В DLL, может быть лишь одна функция входа/выхода Система вызывает ее в некоторых ситуациях (о чем речь еще впереди) сугубо в информационных целях, и обычно она используется ULL для инициализации и очистки ресурсов в конкретных процессах или потоках Если Вашей DLL подобные уведомления не нужны, Вы не обязаны реализовывать эту функцию. Пример — DLL, содержащая только ресурсы.
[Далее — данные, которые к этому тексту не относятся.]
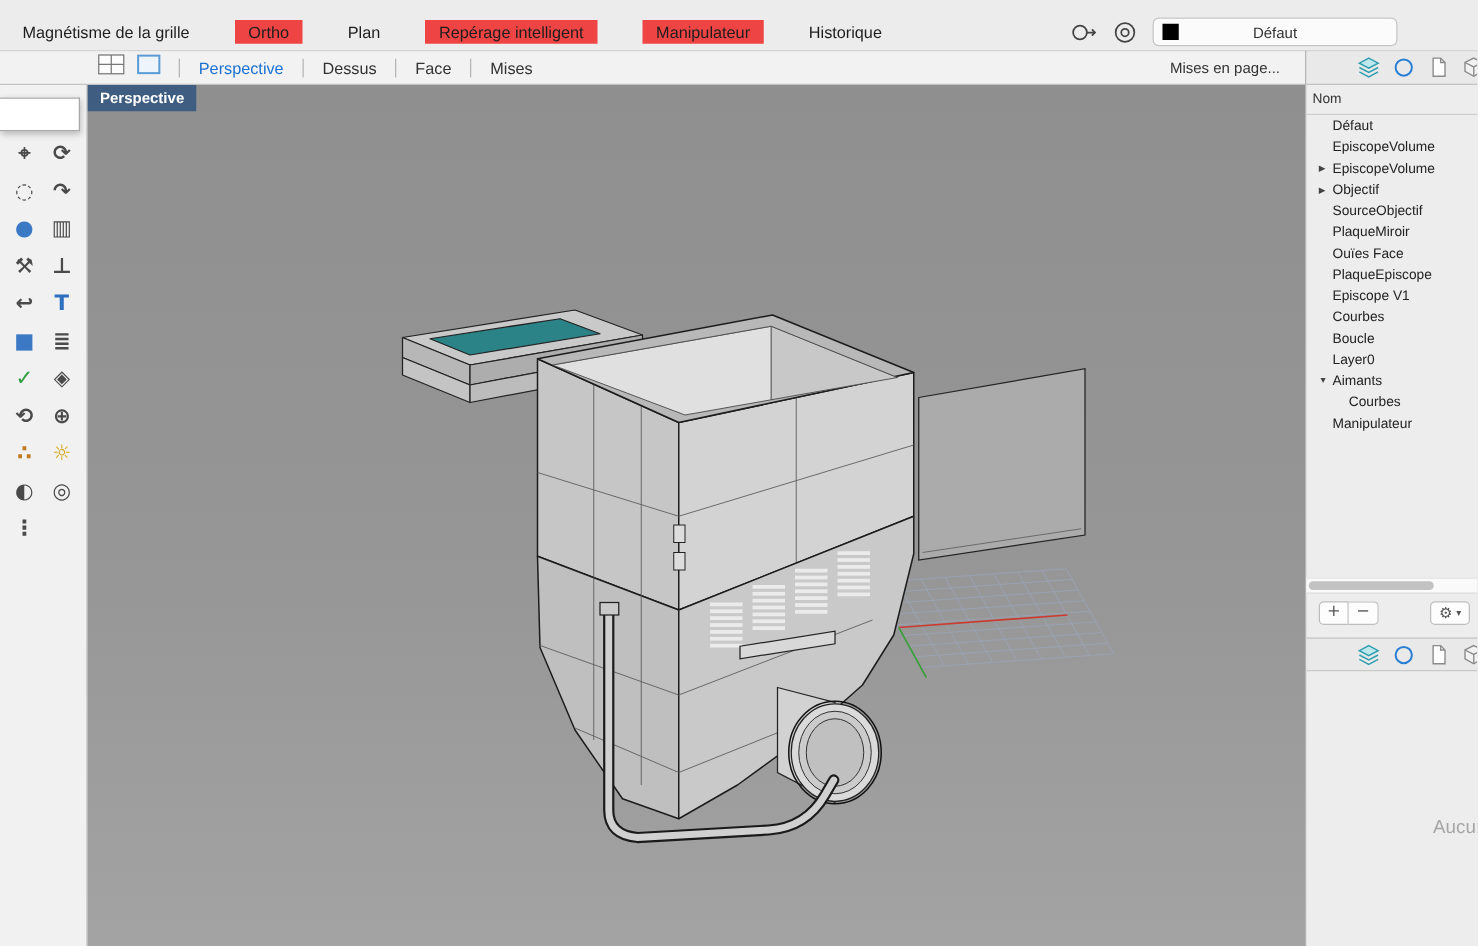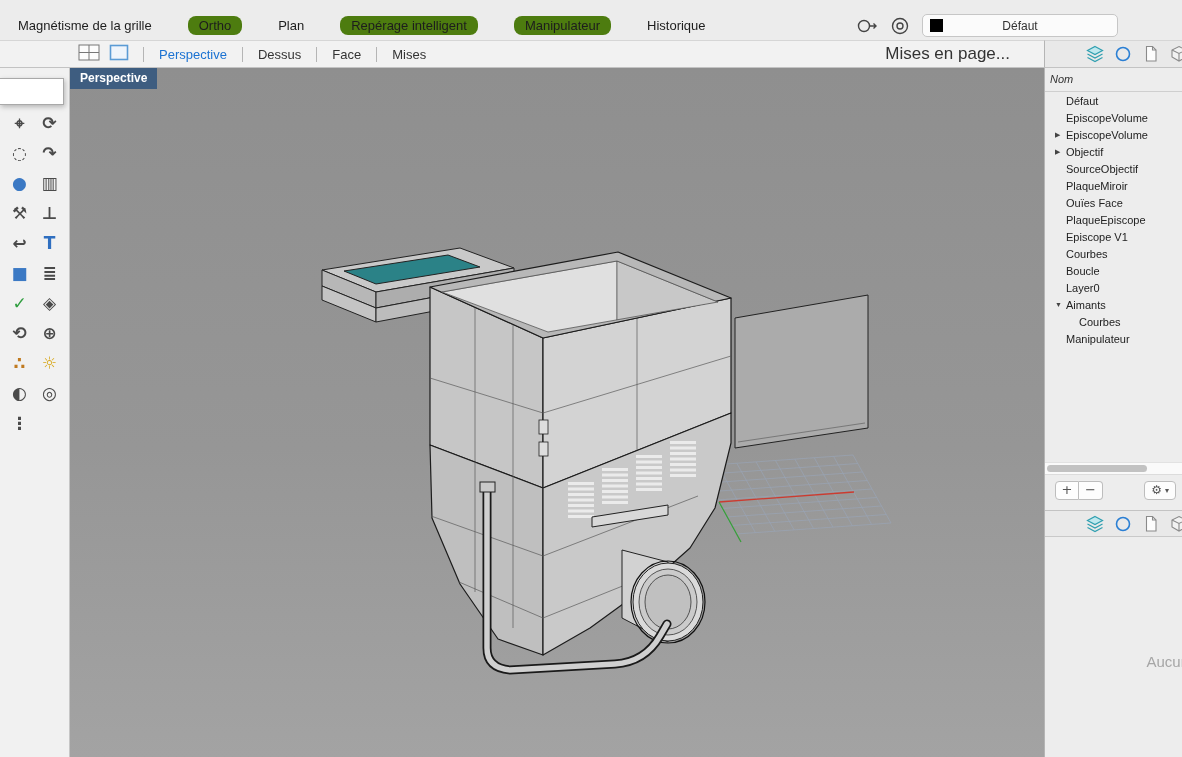"Ortho" .menu-item.toggled { background: #4d7c0f -> #ef4444; border-radius: 8px -> 0 }
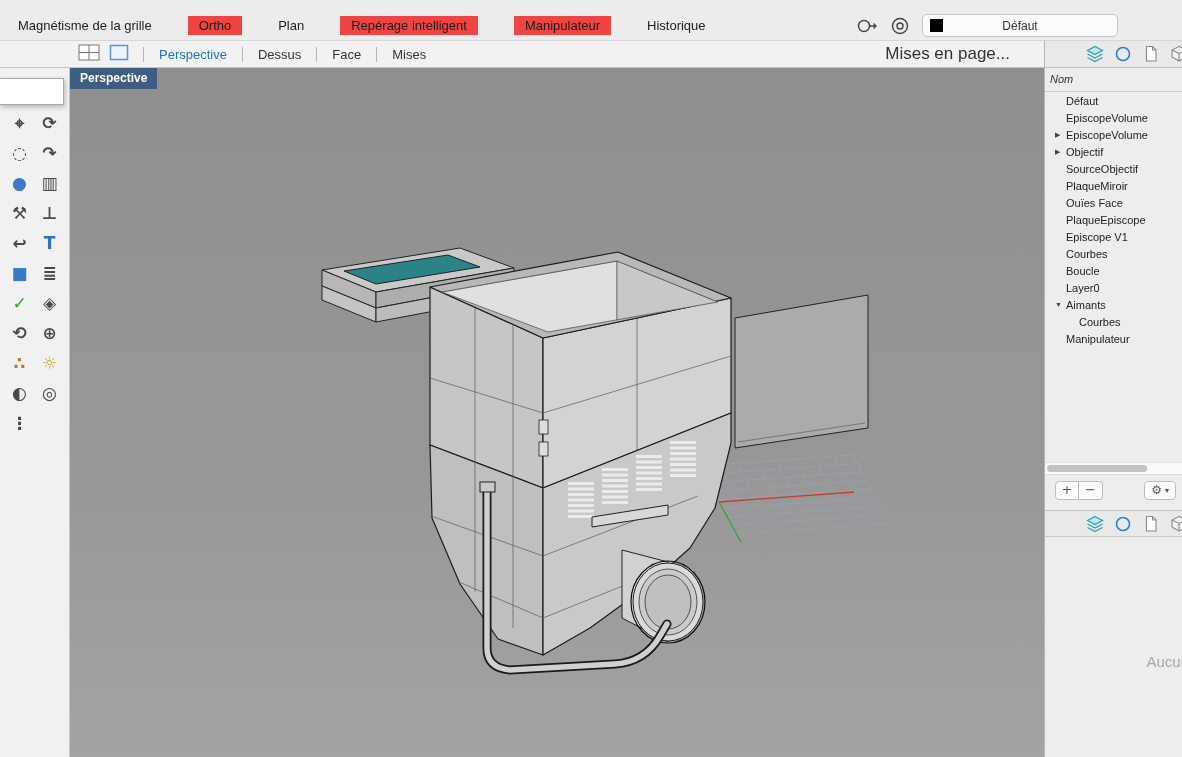"Mises en page..." .layouts { font-size: 17px -> 12px; margin-right: 34px -> 20px }
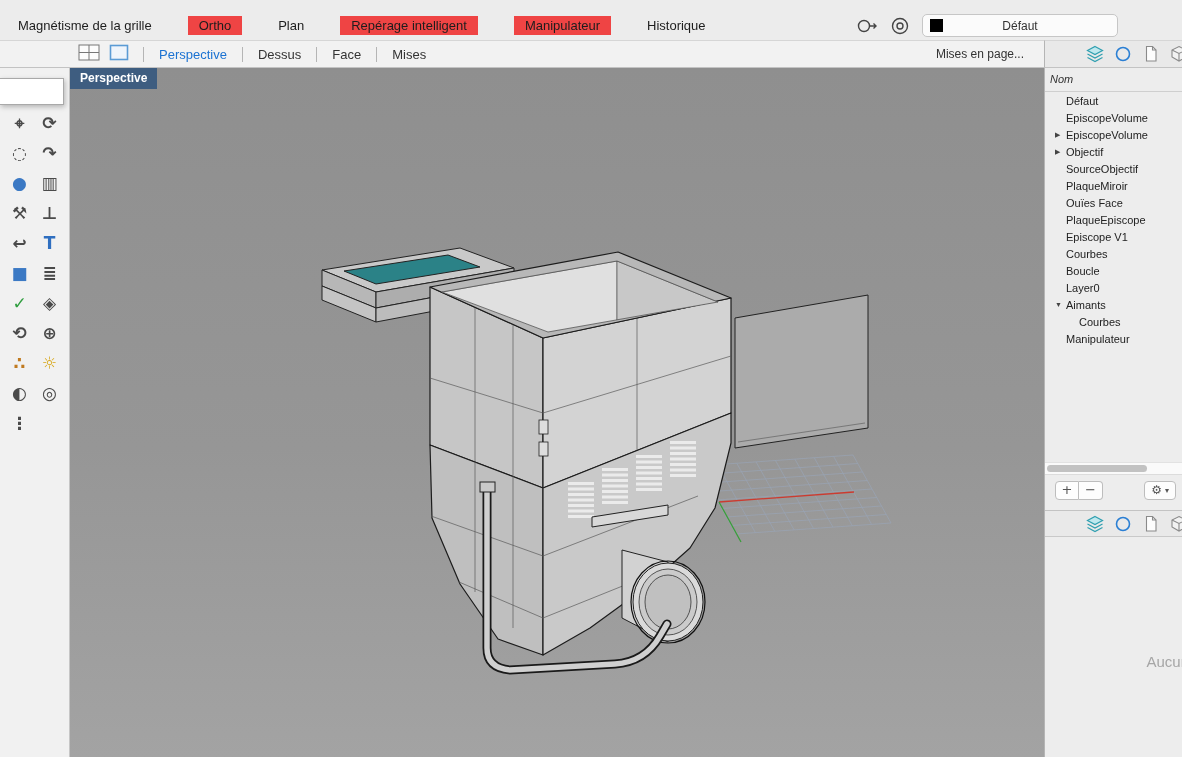"Nom" .layers-header { font-style: italic -> none }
Но если же уведомления необходимы, функция должна выглядеть так:
BOOL WINAPI DllMain(HINSTANCE hinstDll, DWORD fdwReason, PVOID fImpLoad)
{
switch (fdwReason)
{
case DLL_PROCESS_ATTACH:
// DLL проецируется на адресное пространство процесса
break;
case DLL_THREAD_ATTACH:
// создается поток
break;
case DLL_THREAD_DETACH:
// поток корректно завершается
break;
case DLL PROCESS_DETACH
// DLL отключается от адресного пространства процесса
break;
}
return(TRUE);
// используется только для DLL_PROCESS_ATTACH
}

NOTE:
При вызове DllMain надо учитывать регистр букв Многие случайно вызывают DLLMain, и это вполне объяснимо- термин DLL обычно пишется заглавными буквами. Если Вы назовете функцию входа/выхода не DllMain, а как-то иначе . (пусть даже только один символ будет набран в другом регистре), компиляция и компоновка Вашего кода пройдет без проблем, но система проигнорирует такую функцию входа/выхода, и Ваша DLL никогда не будет инициализирована.

Параметр hinstDll содержит описатель экземпляра DLL, Как и hinstExe функции (w)WinMain, это значение — виртуальный адрес проекции файла DLL на адресное пространство процесса. Обычно последнее значение сохраняется в глобальной переменной, чтобы его можно было использовать и при вызовах функций, загружающих ресурсы (типа DialogBox или LoadString), Последний параметр, fImpLoad, отличен от 0, если DLL загружена неявно, и равен 0, если она загружена явно.

Параметр fdwReason сообщает о причине, по которой система вызвала эту функцию. Он принимает одно из четырех значений: DLL_PROCESS_ATTACH, DLL_PROCESS_DETACH, DLL_THREAD_ATTACH или DLL_THREAD_DETACH. Мы рассмотрим их в следующих разделах.

NOTE:
Не забывайте, что DLL инициализируют себя, используя функции DllMain. К моменту выполнения Вашей DllMain другие DLL в том же адресном пространстве могут не успеть выполнить свои функции DllMain, т. e. они окажутся неинициализированными. Поэтому Вы должны избегать обращений из DllMain к функциям, импортируемым из других DLL. Кроме того, не вызывайте из DllMain функции LoadLibrary(Ex) и FreeLibrary, так как это может привести к взаимной блокировке.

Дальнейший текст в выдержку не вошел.